United States Court of Claims.
Jun 5, 1957
151 F. Supp. 755 (Fed. Cl. 1957)

Opinion


151 F.Supp. 755 (Ct.Cl. 1957) S. TWITCHELL COMPANY v. The UNITED STATES. No. 586--53. United States Court of Claims. June 5, 1957

        Victor R. Bieber, Philadelphia, Pa., for plaintiff.

        David A. Wilson, jr., Washington, D.C., with whom was Asst. Atty. Gen. Charles K. Rice, for defendant. James P. Garland, Washington, D.C., was on the brief.

        Before JONES, Chief Judge, and LITTLETON, WHITAKER, MADDEN and LARAMORE, Judges.

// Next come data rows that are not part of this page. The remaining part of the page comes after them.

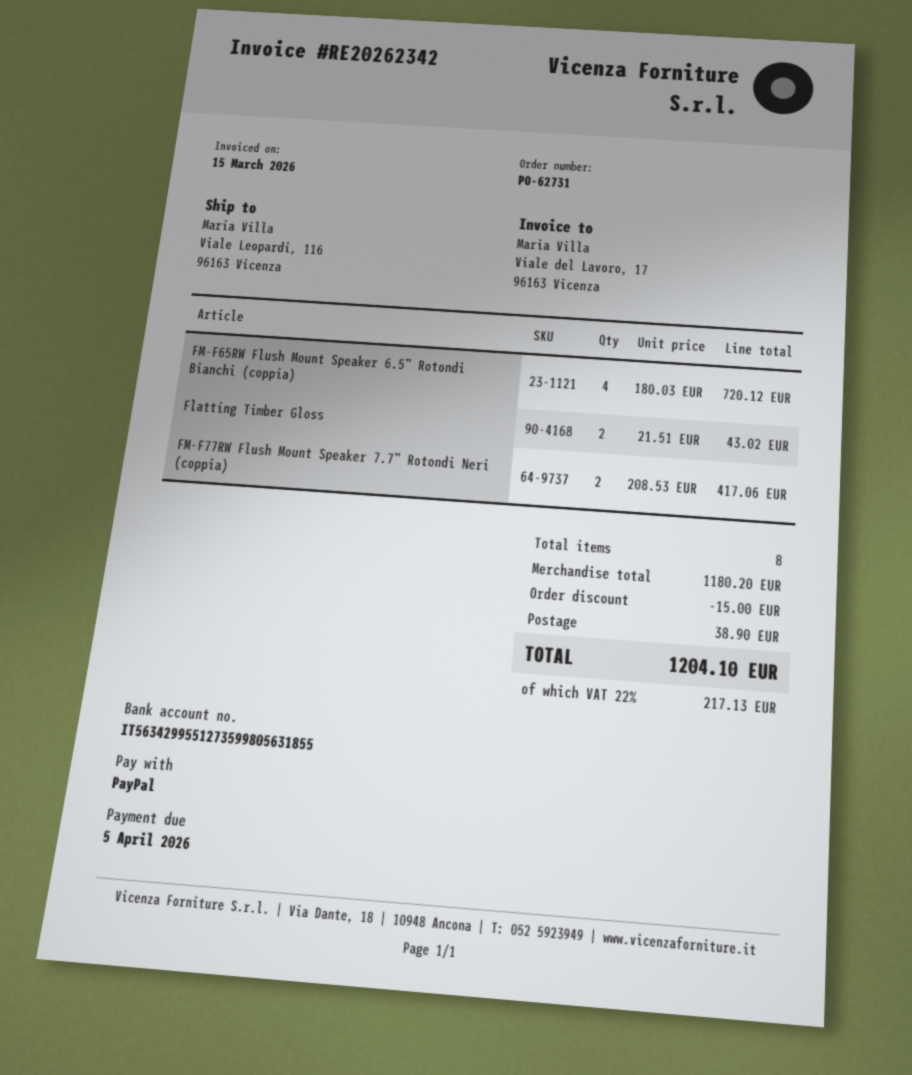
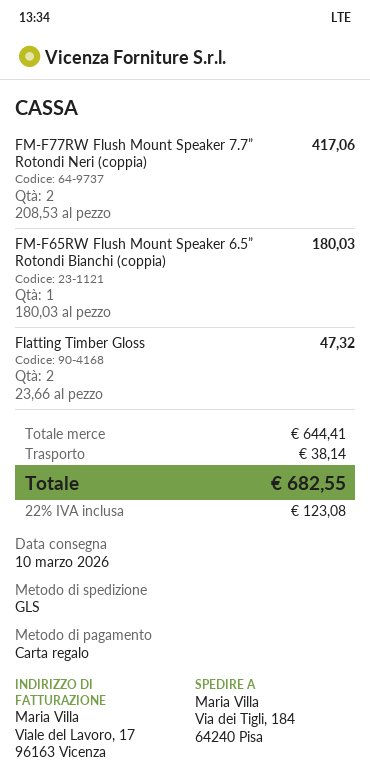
payment method: PayPal -> gift card
ship to: Viale Leopardi, 116, 96163 Vicenza -> Via dei Tigli, 184, 64240 Pisa
FM-F65RW Flush Mount Speaker 6.5” Rotondi Bianchi (coppia): 4 x 180.03 = 720.12 -> 1 x 180.03 = 180.03
Flatting Timber Gloss: 2 x 21.51 = 43.02 -> 2 x 23.66 = 47.32
subtotal: 1180.20 -> 644.41
discount: 15.00 -> none
shipping: 38.90 -> 38.14
tax: 22% = 217.13 -> 22% = 123.08
total: 1204.10 -> 682.55

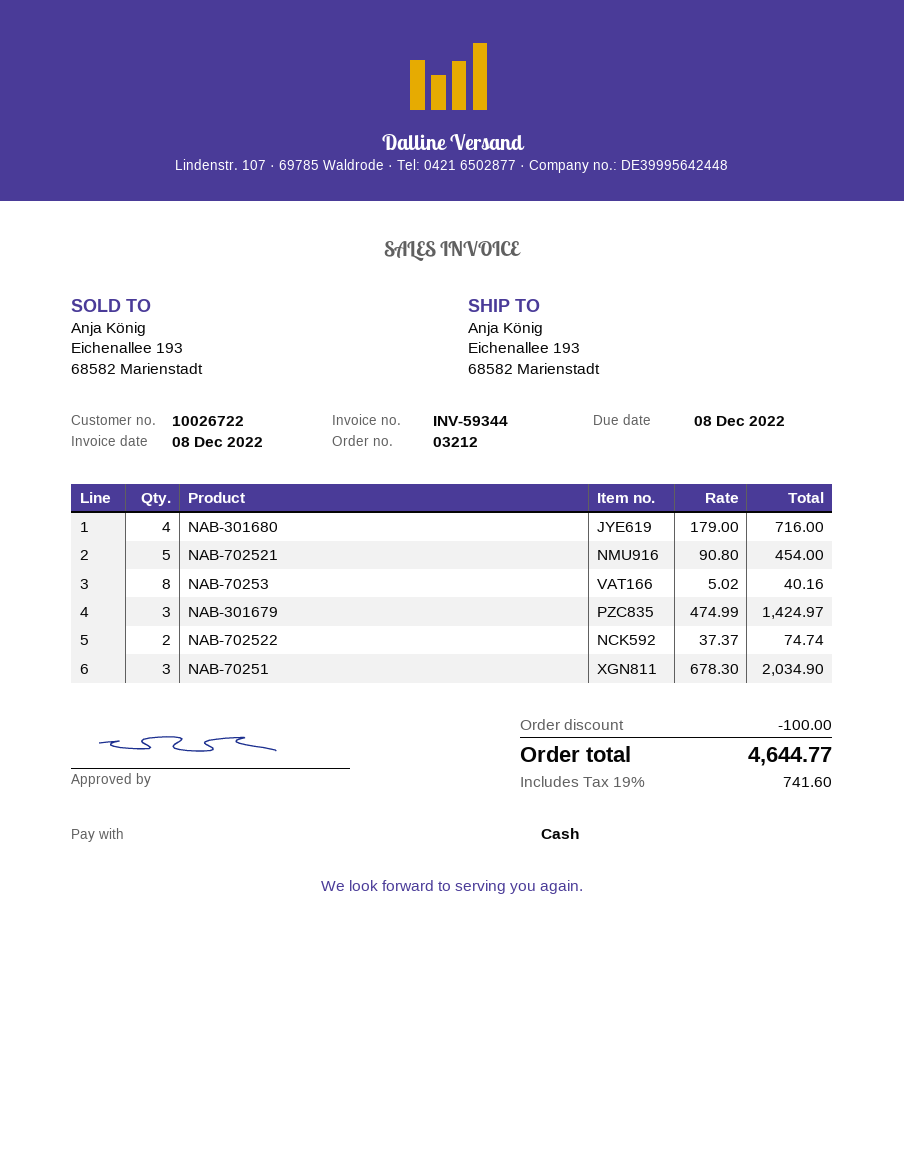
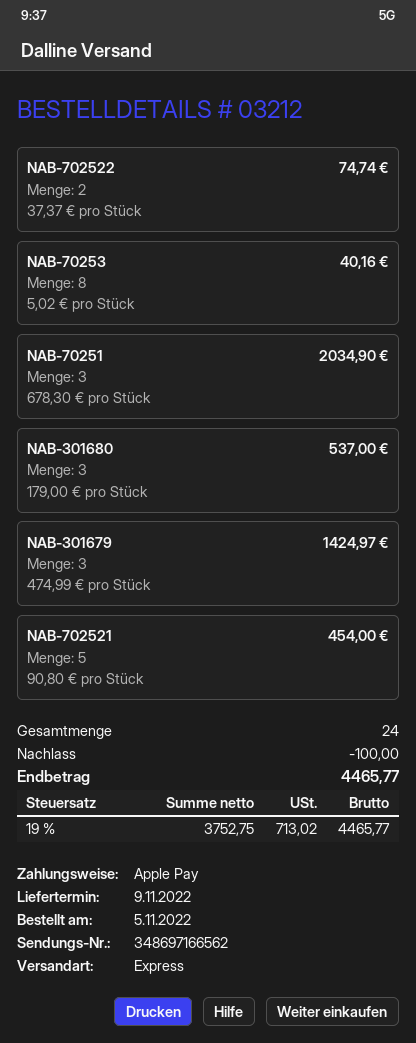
payment method: cash -> Apple Pay
NAB-301680: 4 x 179.00 = 716.00 -> 3 x 179.00 = 537.00
tax: 19% = 741.60 -> 19% = 713.02
total: 4644.77 -> 4465.77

        JONES, Chief Judge.

        This suit arises under section 3250(l) of the 1939 Internal Revenue Code, 26 U.S.C.A. § 3250(l) which provides a drawback of $6 per proof gallon on fully taxpaid alcohol used in the manufacture or production of flavors or flavoring extracts which are unfit for beverage purposes. Plaintiff contends it is entitled to drawbacks for the periods January 1, 1951, to March 31, 1951, and April 1, 1951, to June 30, 1951, in the amounts of $8,443.65 and $12,717.60, respectively, plus interest.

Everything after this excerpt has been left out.